*The problem:* Please repeat exactly the lines below from the one containing "(186, 93) none" down to the one containing "[224,134,500,147] intent, you", both included, and nothing else.

*Task material:*

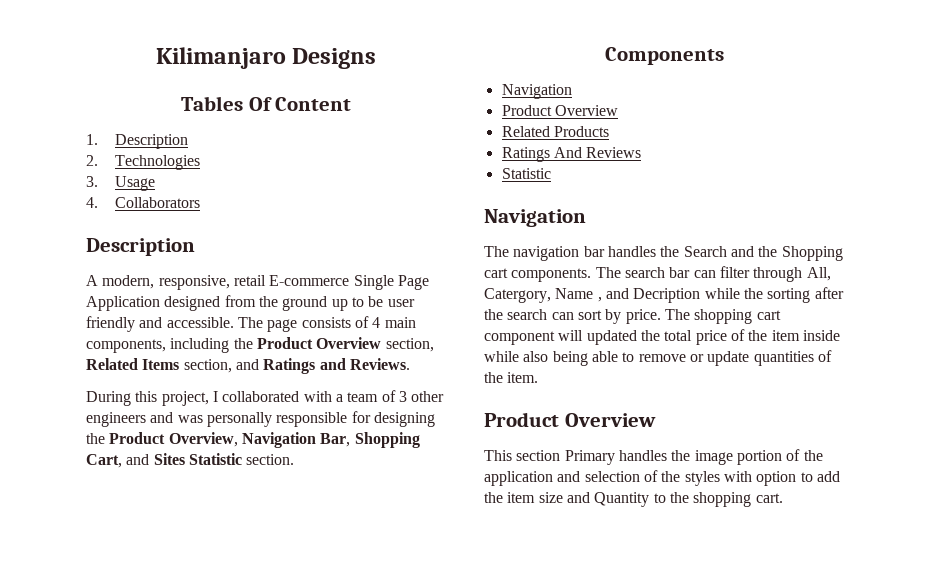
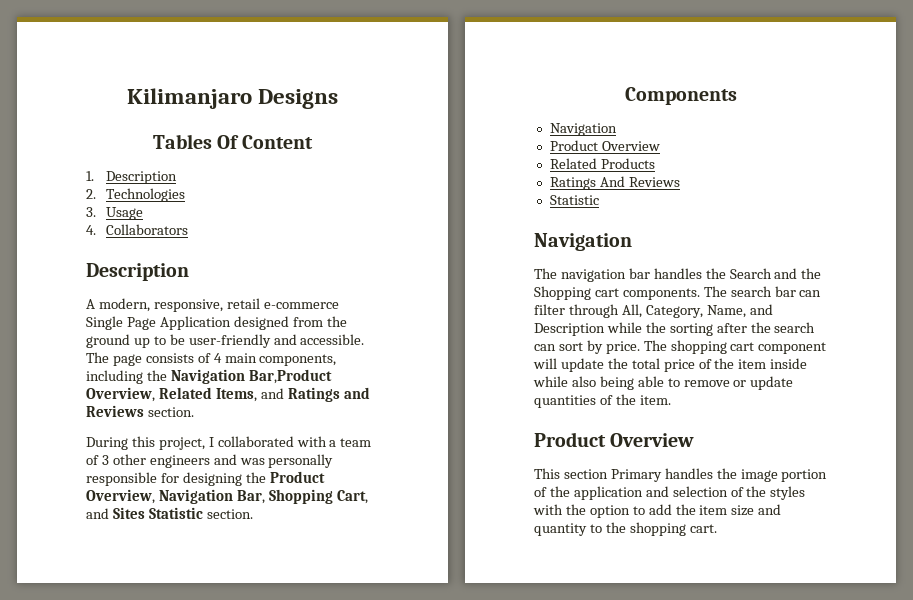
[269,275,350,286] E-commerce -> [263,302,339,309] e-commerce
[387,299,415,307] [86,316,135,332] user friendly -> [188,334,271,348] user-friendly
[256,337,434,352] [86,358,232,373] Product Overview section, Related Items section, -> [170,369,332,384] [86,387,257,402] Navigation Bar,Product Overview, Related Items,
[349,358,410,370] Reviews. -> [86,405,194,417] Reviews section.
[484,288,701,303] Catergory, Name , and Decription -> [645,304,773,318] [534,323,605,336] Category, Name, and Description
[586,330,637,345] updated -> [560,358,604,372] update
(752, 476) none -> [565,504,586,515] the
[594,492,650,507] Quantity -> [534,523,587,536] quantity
---
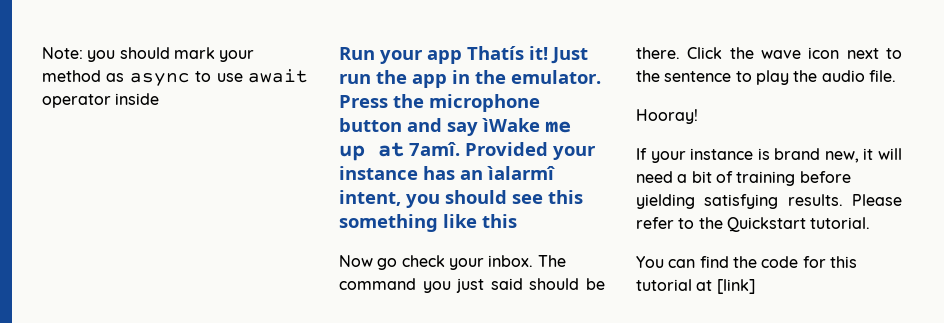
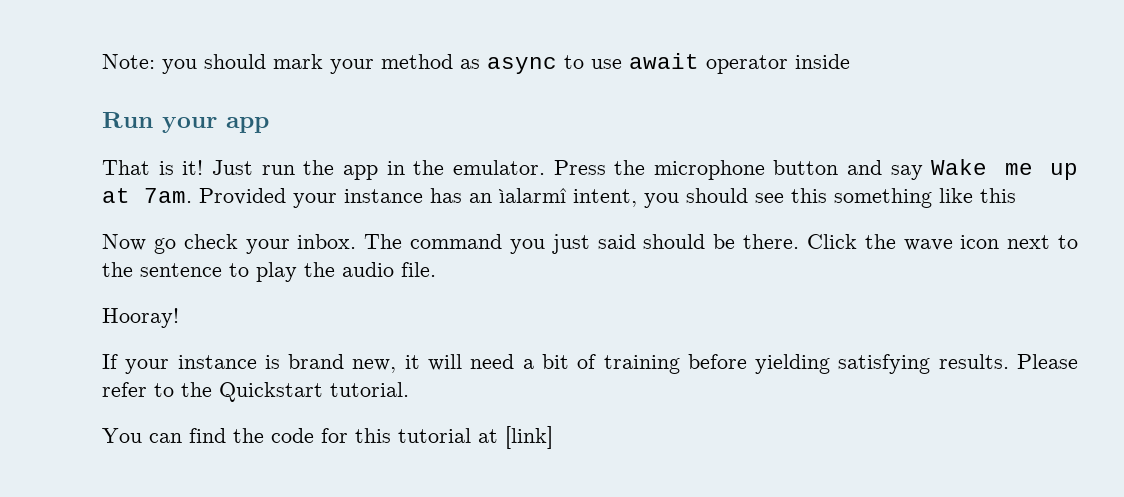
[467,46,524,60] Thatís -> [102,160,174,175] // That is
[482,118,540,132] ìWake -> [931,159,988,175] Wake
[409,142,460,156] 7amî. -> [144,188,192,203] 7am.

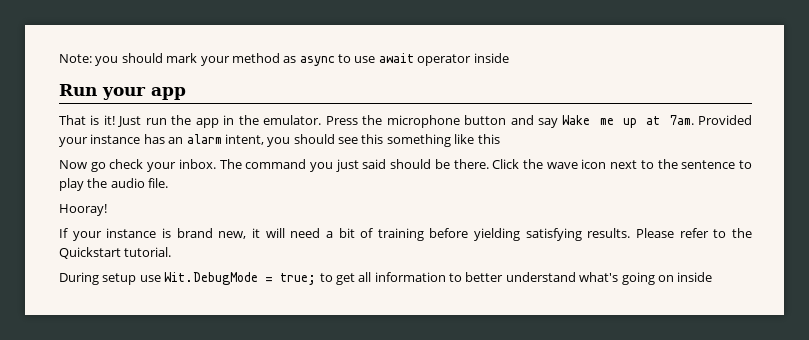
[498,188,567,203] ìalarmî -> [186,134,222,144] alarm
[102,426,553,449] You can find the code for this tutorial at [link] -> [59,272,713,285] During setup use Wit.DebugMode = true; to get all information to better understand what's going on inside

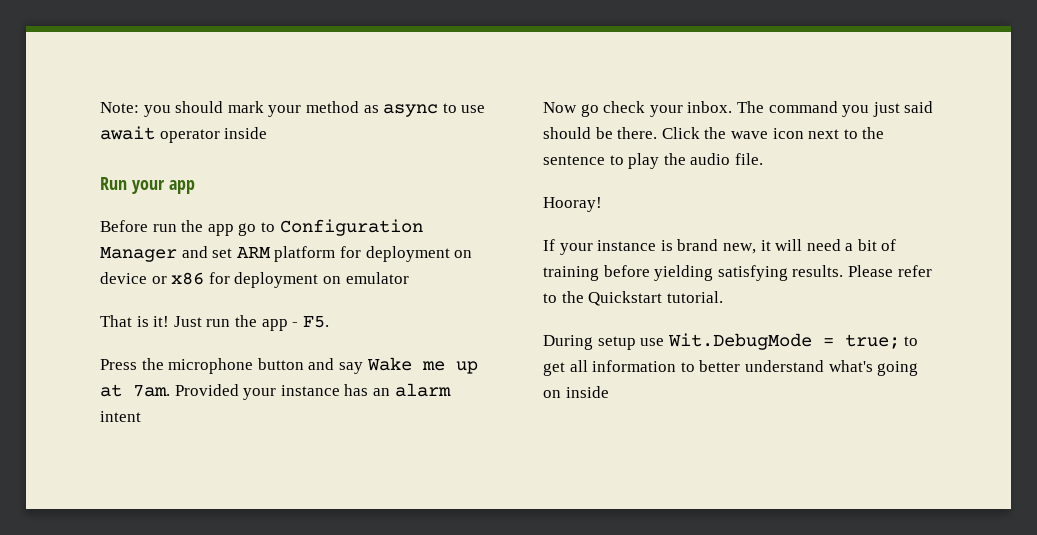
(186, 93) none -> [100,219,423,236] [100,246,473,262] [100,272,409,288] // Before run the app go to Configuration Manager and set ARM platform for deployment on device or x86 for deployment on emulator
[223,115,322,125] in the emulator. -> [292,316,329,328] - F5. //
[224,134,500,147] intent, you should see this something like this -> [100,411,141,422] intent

*Written answer:*
(186, 93) none -> [100,219,423,236] [100,246,473,262] [100,272,409,288] // Before run the app go to Configuration Manager and set ARM platform for deployment on device or x86 for deployment on emulator
[223,115,322,125] in the emulator. -> [292,316,329,328] - F5. //
[224,134,500,147] intent, you should see this something like this -> [100,411,141,422] intent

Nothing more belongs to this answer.